The remaining candidates are Ron Paul, Rick Perry, Rick Santorum, Newt Gingrich and Mitt Romney.
Look at the five of them, if they were cards you’d fold.
Mitt Romney faced questions over his corporate raider days at Bain Capital.
He took over companies, displaced people, took the money, went home and had more sons.
Mitt Romney was just featured on the Discovery Channel in an episode of America’s Viking Past.
Romney claimed he’s half-Mexican Friday, citing his family ancestors migrating to Mexico a century ago to escape prosecution for polygamy.
No one knows if it’s true but his dark hair and brown eyes were enough to keep him out of the choir in Salt Lake City.
JP Morgan Chase foreclosed on O.J. Simpson’s half million dollar home on Monday.
He bought it 12 years ago for $600,000.
Ever since Barney Frank decided to retire from Congress it’s been a lot harder for inmates to get loan modifications.
Parliament backed private funding to buy a new royal yacht for Queen Elizabeth this week.
She’s a tough cookie.
She drove an ambulance through London during World War II and now she’s going to pilot a yacht through the Strait of Hormuz to keep the oil flowing.
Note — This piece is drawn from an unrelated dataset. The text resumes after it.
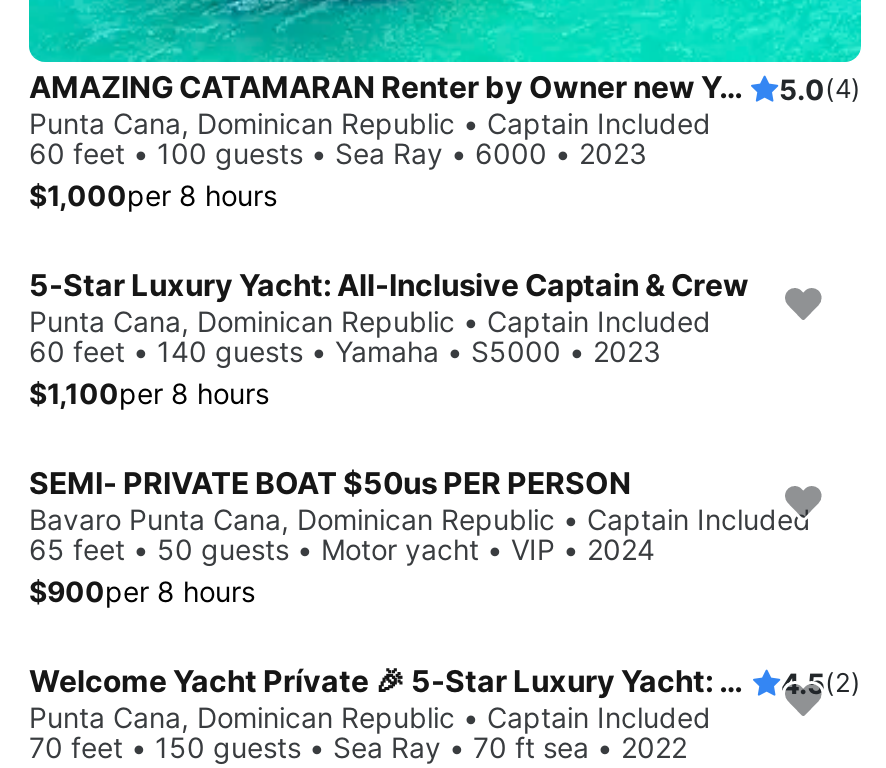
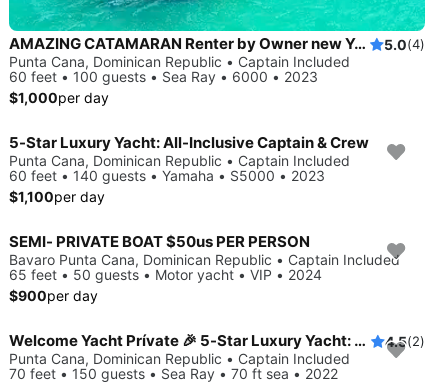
[29,178,277,212] $1,000per 8 hours -> [9,89,109,106] $1,000per day
[29,376,269,410] $1,100per 8 hours -> [9,188,105,205] $1,100per day
[29,574,255,608] $900per 8 hours -> [9,287,98,304] $900per day

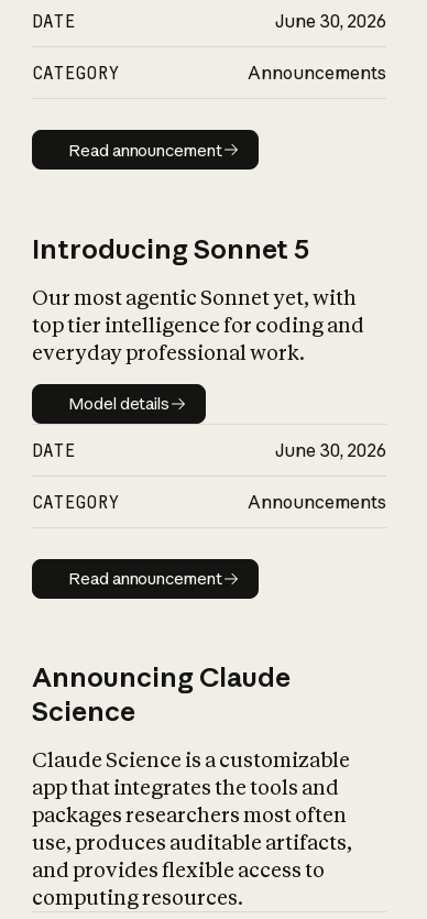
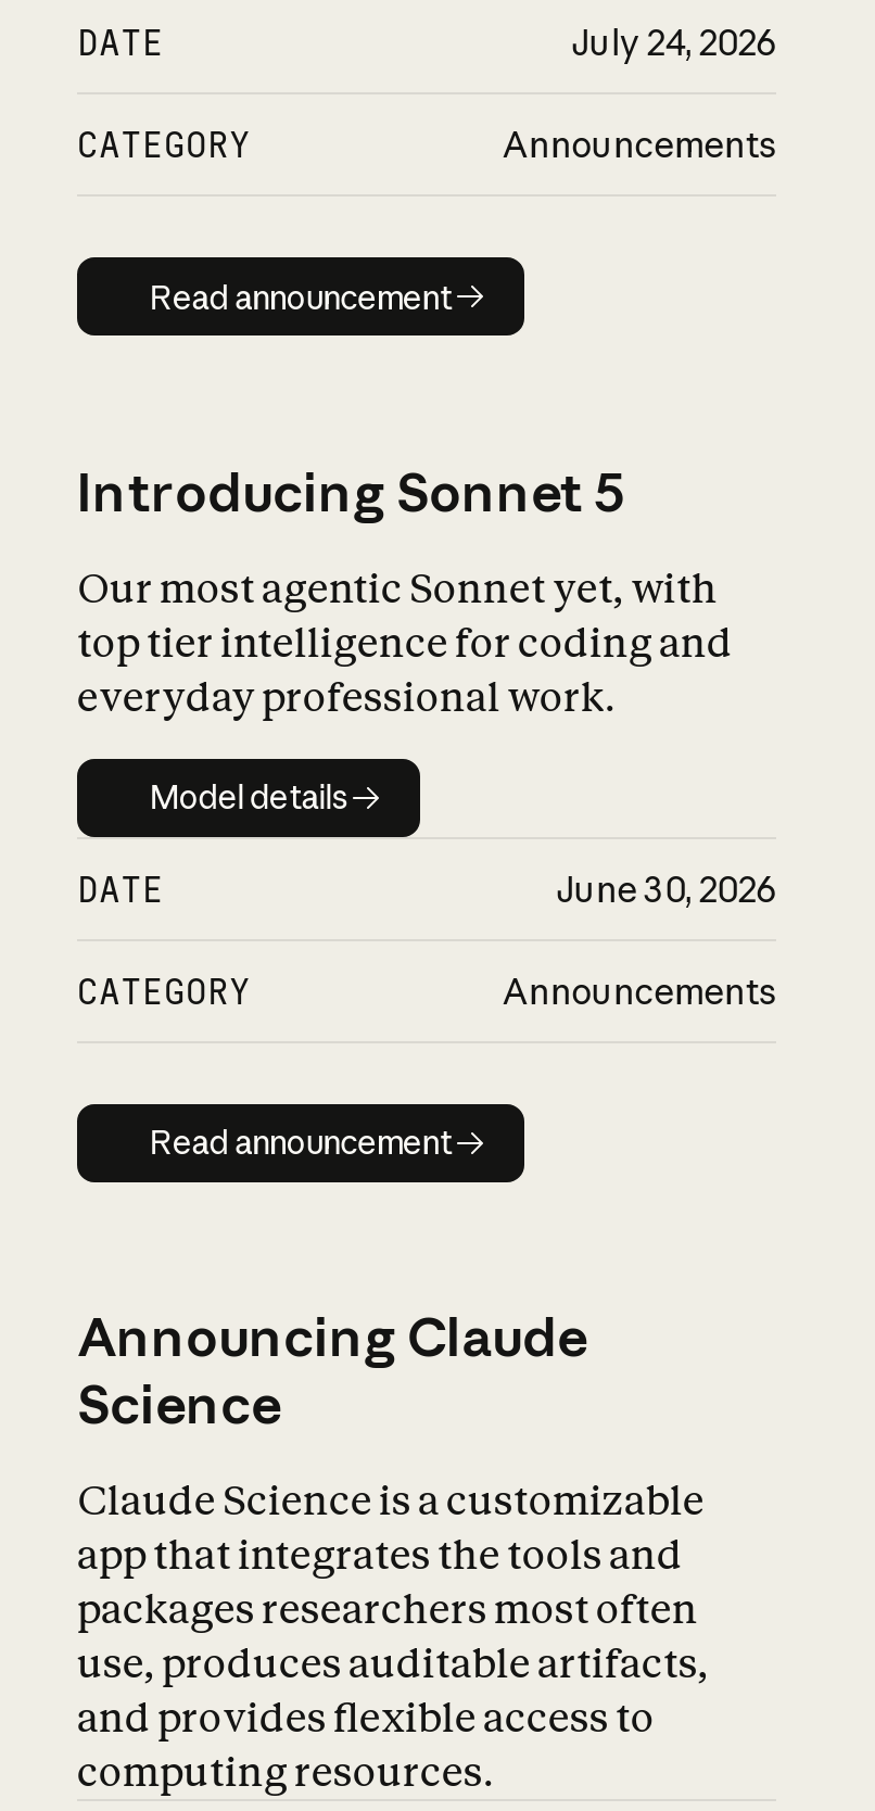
[275,10,386,32] June 30, 2026 -> [572,20,776,64] July 24, 2026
China posted its marriage license database online to expose adulterous husbands to girlfriends who don’t know they’re married.
Reaction was angry in Washington.
No one’s ever heard both Democrats and Republicans complain about too much government.
Facebook offered its users a new app Monday which will allow you to post messages to your Facebook friends after you have died.
They’re always thinking of new ways to make money.
If this catches on, the hottest game on Facebook will be Bought-the-Farmville.
The Los Angeles city attorney announced plans to shut down the city’s hundreds of medical marijuana stores Friday.
The city’s serious crime rate is at an all-time low, probably because criminals are too stoned to go on a spree. L.A. neighborhoods used to be exciting at night, but now the only noise you ever hear is when Guatemala scores a goal.   
The Costa Concordia luxury cruise ship struck a rock off the Tuscan coast Friday and capsized.
Divers continued to search for survivors.
After three days no one could have survived at those temperatures with only 16 buffets and a year’s supply of hard liquor.
Paul McCartney will open bus tours of Liverpool to show the Beatles’
hometown.
It is to save his legacy. Because we now live in an age where any crop that can’t be made into beer can be made into gasoline all you need isn’t love, all you need is rain and manure.
“The Artist” won the Golden Globe award for Best Picture Sunday in Beverly Hills.
It is a silent film about a Hollywood star during the silent movie era in the ‘20s.
There was a time when actors didn’t talk, they had to pantomime their opposition to Republicans.